Показалась горловина, течение усилилось, вода кое-где срывалась в водовороты, однако Русанов видал и не такое. Когда под Желтой падью их два года назад накрыл тайфун, это было внушительно, даже у кэпа поджилки затряслись… А Пифагор, бедняга, побелел…

– Суши весла! Ну, живо!

Геннадий хотел удивиться, но не успел, потому что лодка вдруг со всего маху остановилась, подпрыгнула, потом круто развернулась, пошла боком, черпая бортами. Геннадий, понимая, что надо что-то делать, может быть, вычерпывать воду, растерялся, выпустил весло, и в ту же секунду его кинуло вперед, ударило обо что-то твердое…

– Раззява! – заорал Княжанский, но Геннадий ничего не слышал, уши заложило, во рту было солоновато.
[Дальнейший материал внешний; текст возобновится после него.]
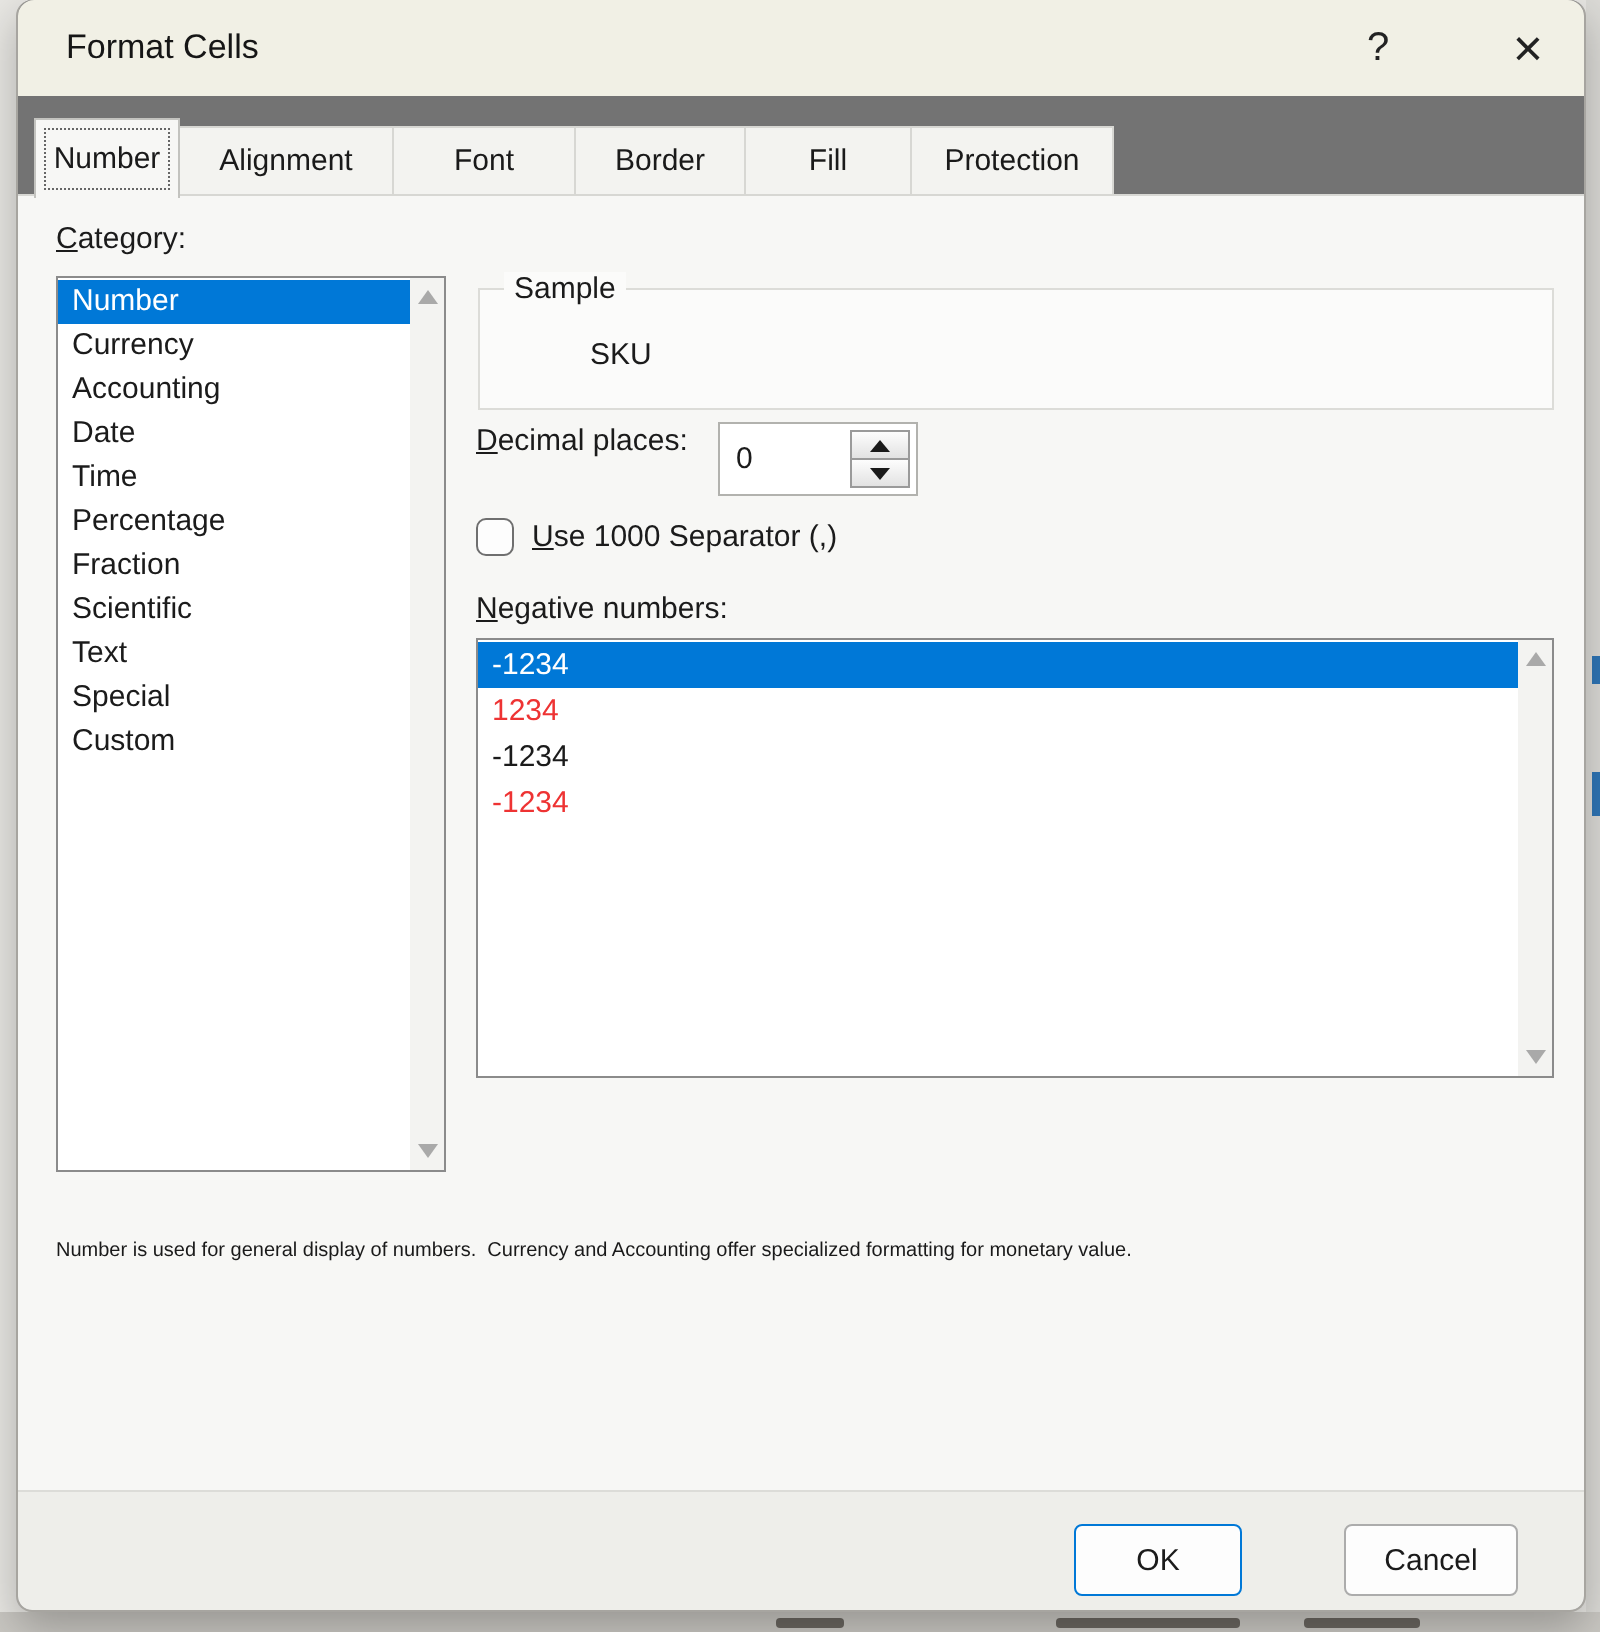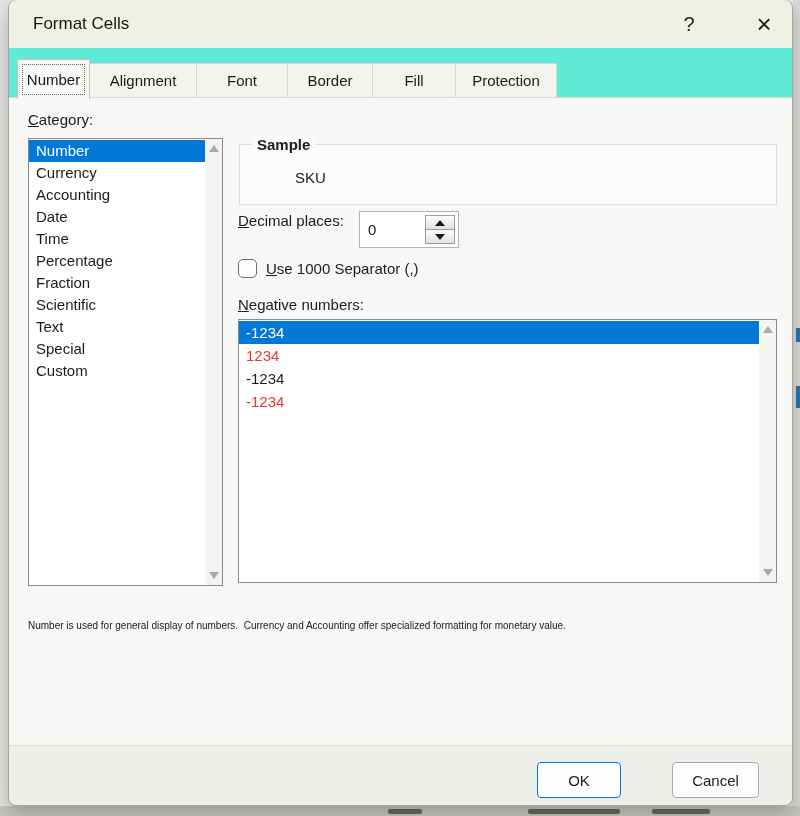--- a/index.html
+++ b/index.html
@@ -23,7 +23,7 @@
   
   .dialog{
     position:absolute;left:8px;top:0;width:785px;height:806px;
-    background:#5eead4;
+    background:#737373;
     border:1px solid #a7a5a0;
     border-radius:8px 8px 8px 8px;
     border-top-width:0;

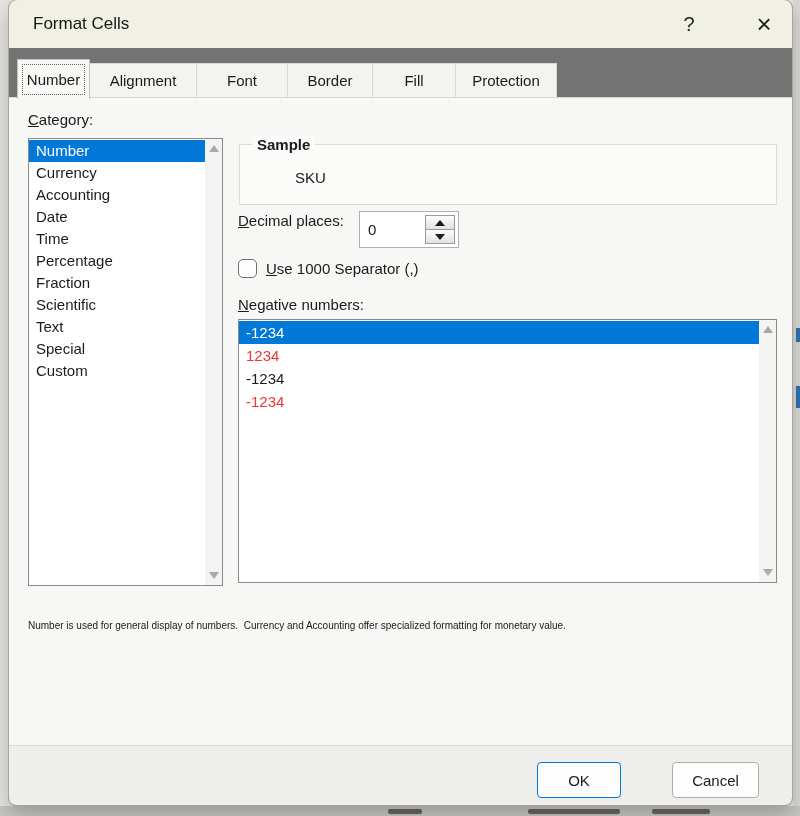--- a/index.html
+++ b/index.html
@@ -110,7 +110,7 @@
   }
   .sample-legend{
     position:absolute;left:12px;top:-9px;background:#fbfbfa;
-    padding:0 5px;font-size:15px;color:var(--ink);font-weight:bold;
+    padding:0 5px;font-size:15px;color:var(--ink);
   }
   .sample-value{position:absolute;left:17px;top:24px;font-size:15px;color:var(--ink);margin-left:38px;}
 

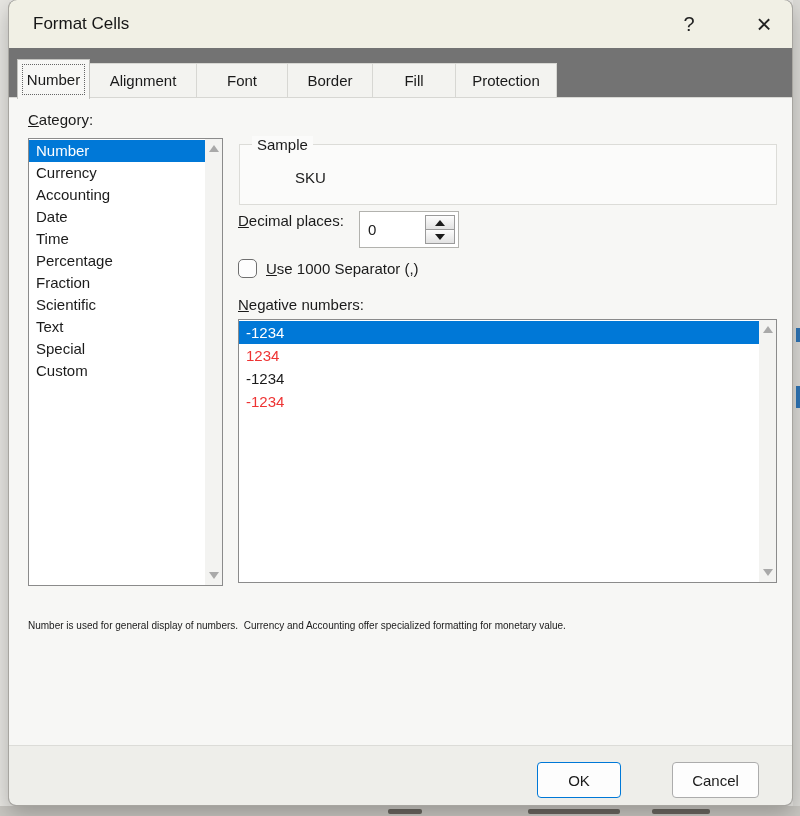--- a/index.html
+++ b/index.html
@@ -87,7 +87,7 @@
     position:absolute;background:#fff;border:1px solid var(--list-border);
   }
   .category-list{left:19px;top:40px;width:195px;height:448px;}
-  .negative-list{left:229px;top:221px;width:539px;height:264px;}
+  .negative-list{left:229px;top:221px;width:539px;height:220px;}
   .list-content{position:absolute;left:0;top:1px;right:17px;bottom:0;}
   .row{
     font-size:15px;line-height:22px;height:22px;padding-left:7px;

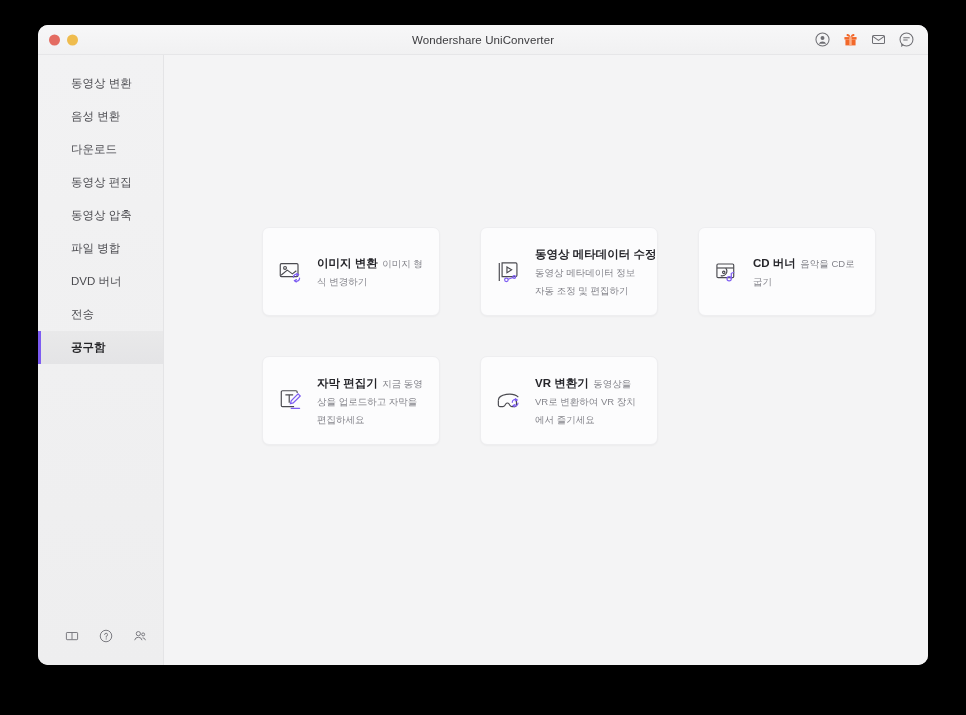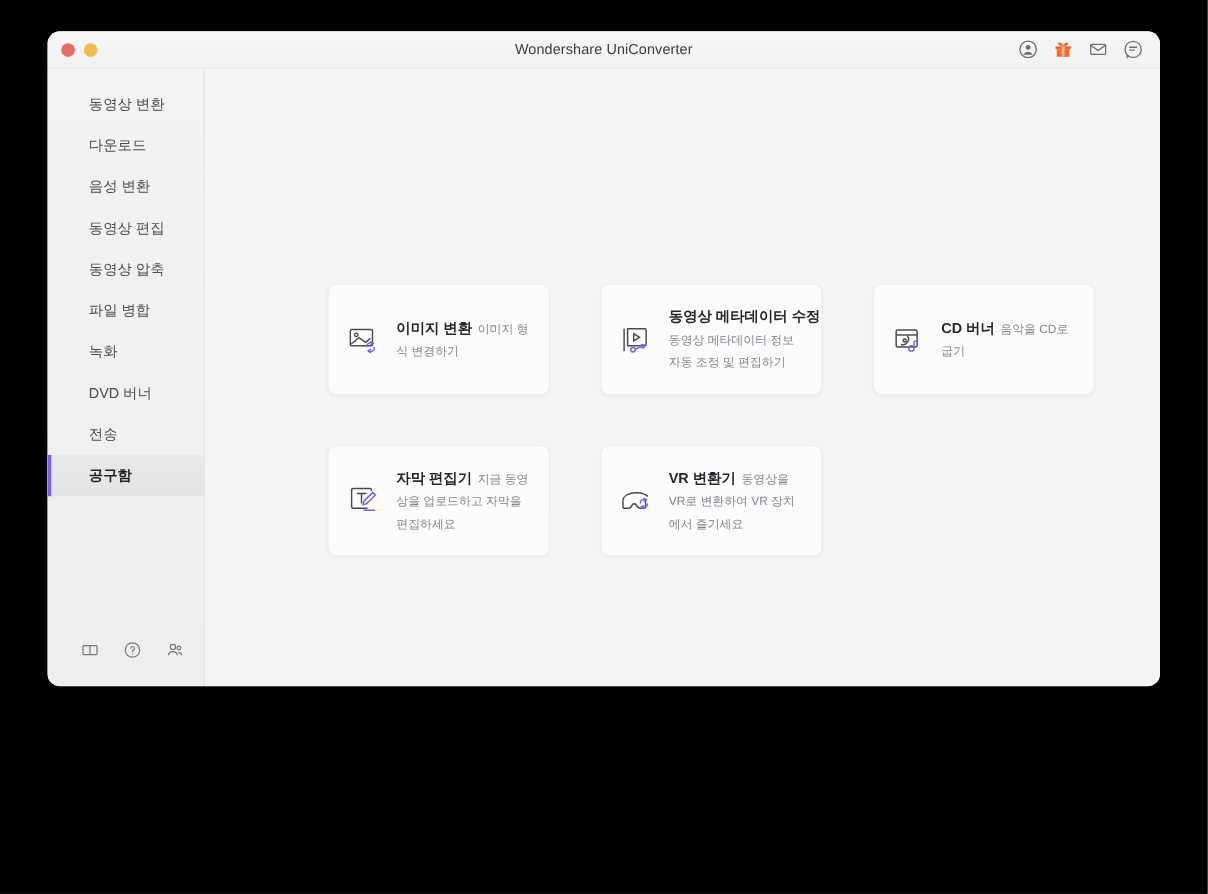--- a/index.html
+++ b/index.html
@@ -18,7 +18,7 @@
     left: 38px;
     top: 25px;
     width: 890px;
-    height: 524px;
+    height: 640px;
     border-radius: 10px;
     overflow: hidden;
     background: #f4f4f5;

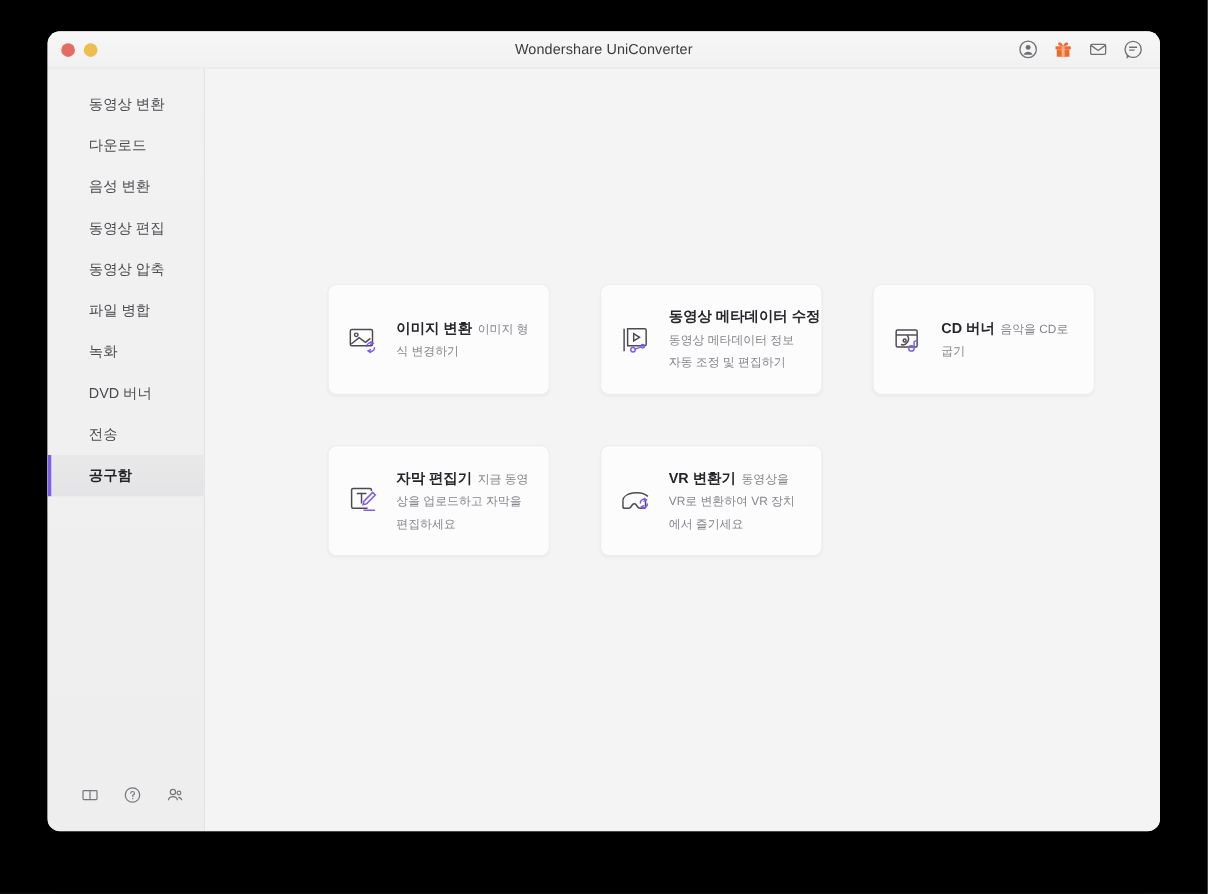--- a/index.html
+++ b/index.html
@@ -245,10 +245,10 @@
           <span>동영상 변환</span>
         </div>
         <div class="nav-item">
+          <span>음성 변환</span>
+        </div>
+        <div class="nav-item">
           <span>다운로드</span>
-        </div>
-        <div class="nav-item">
-          <span>음성 변환</span>
         </div>
         <div class="nav-item">
           <span>동영상 편집</span>

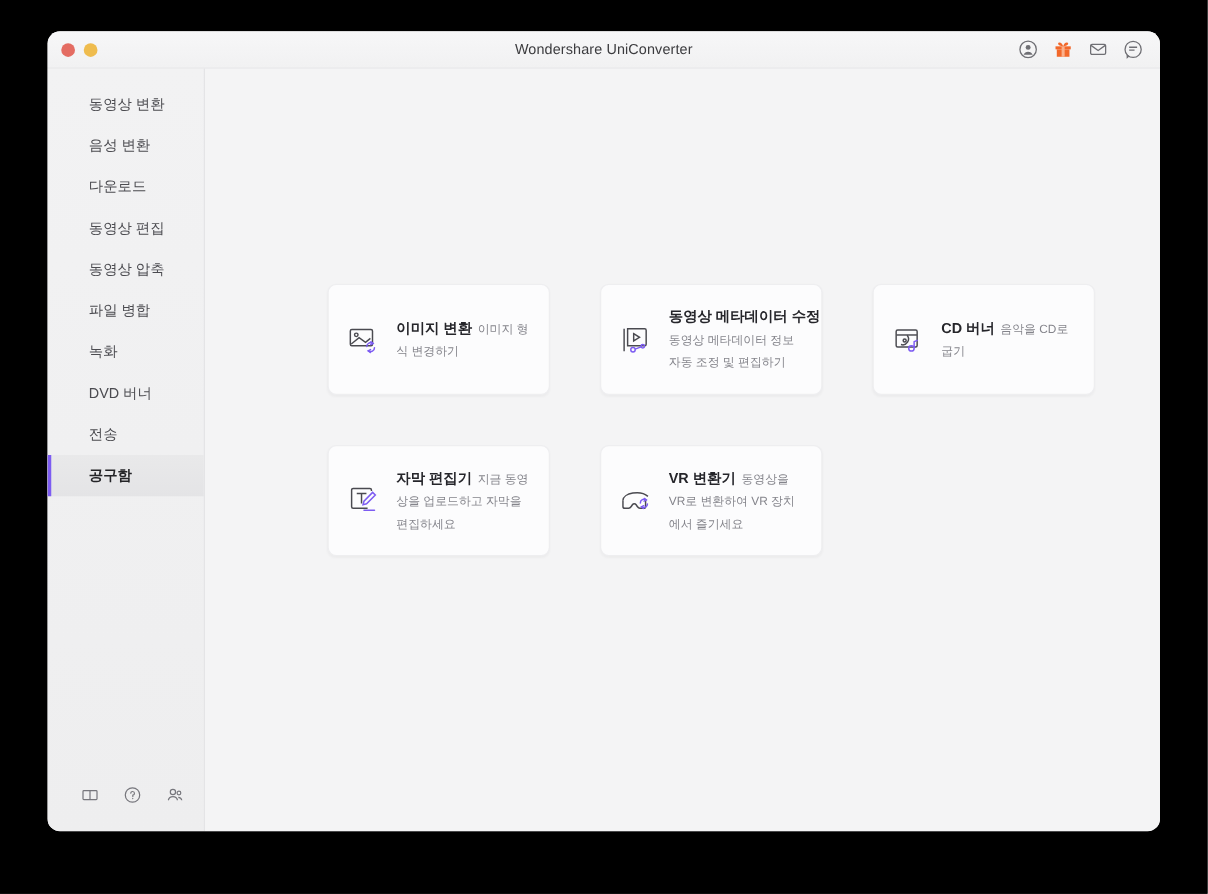--- a/index.html
+++ b/index.html
@@ -258,9 +258,6 @@
         </div>
         <div class="nav-item">
           <span>파일 병합</span>
-        </div>
-        <div class="nav-item">
-          <span>녹화</span>
         </div>
         <div class="nav-item">
           <span>DVD 버너</span>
Он кое-как встал на четвереньки, потом сел, все еще не понимая, что произошло. Лодка дрожала, как в вибраторе, стучащая дрожь отдавалась во всем теле. Было тихо. Пугающе тихо – словно в исступленном молчании река билась о дно и пыталась скинуть с себя людей.

– Флотский порядок! – сказал Герасим. – Эко тебе скулу развезло! Не будешь галок ловить. Это не море, тут и потонуть недолго…

Судя по тому, как бежал назад берег, лодку несло все быстрей и быстрей, а Геннадию казалось, что они стоят на месте… Берег неожиданно, рывком приблизился, нависшая над водой скала пошла прямо на них, потом в последний момент подалась куда-то в сторону, и лодка, описав стремительную крутую дугу, выскочила на песчаную косу.

Выскочили вовремя: впереди, в сотне шагов от них, тянулись Крестовские камни, а над ними с берега на берег было перекинуто хлипкое сооружение, представляющее собой два параллельных троса – это мост, а третий, чуть выше – перила. Кроме тросов почти ничего не было, половина досок давно сгнила, другие держались до первого шага. Но самым скверным было то, что внизу ревели пороги.

– Эта висюлька – мост?

– Не время трепаться, – остановил Герасим. – Слушайте меня. Идти будем с интервалом в пять шагов, иначе доски могут загреметь. Упор делать на трос. Ясно? Первым иду я.

– Погоди, начальник, – сказал Пифагор. – Погоди, тебе говорят. – Он держал в руках моток веревки. – Ну-ка, обвяжись.

– Чего? – не понял Геннадий.

– Не знаешь, что ли? Страховка. Вот так, возле ремня петельку сделай… Теперь порядок.

– Котелок у тебя варит ничего, – сказал Княжанский. – Ничего… Э! Погоди! Куда тебя несет?

Пифагор был уже на мосту.

– Назад, сукин сын! Я же сказал – первым иду я!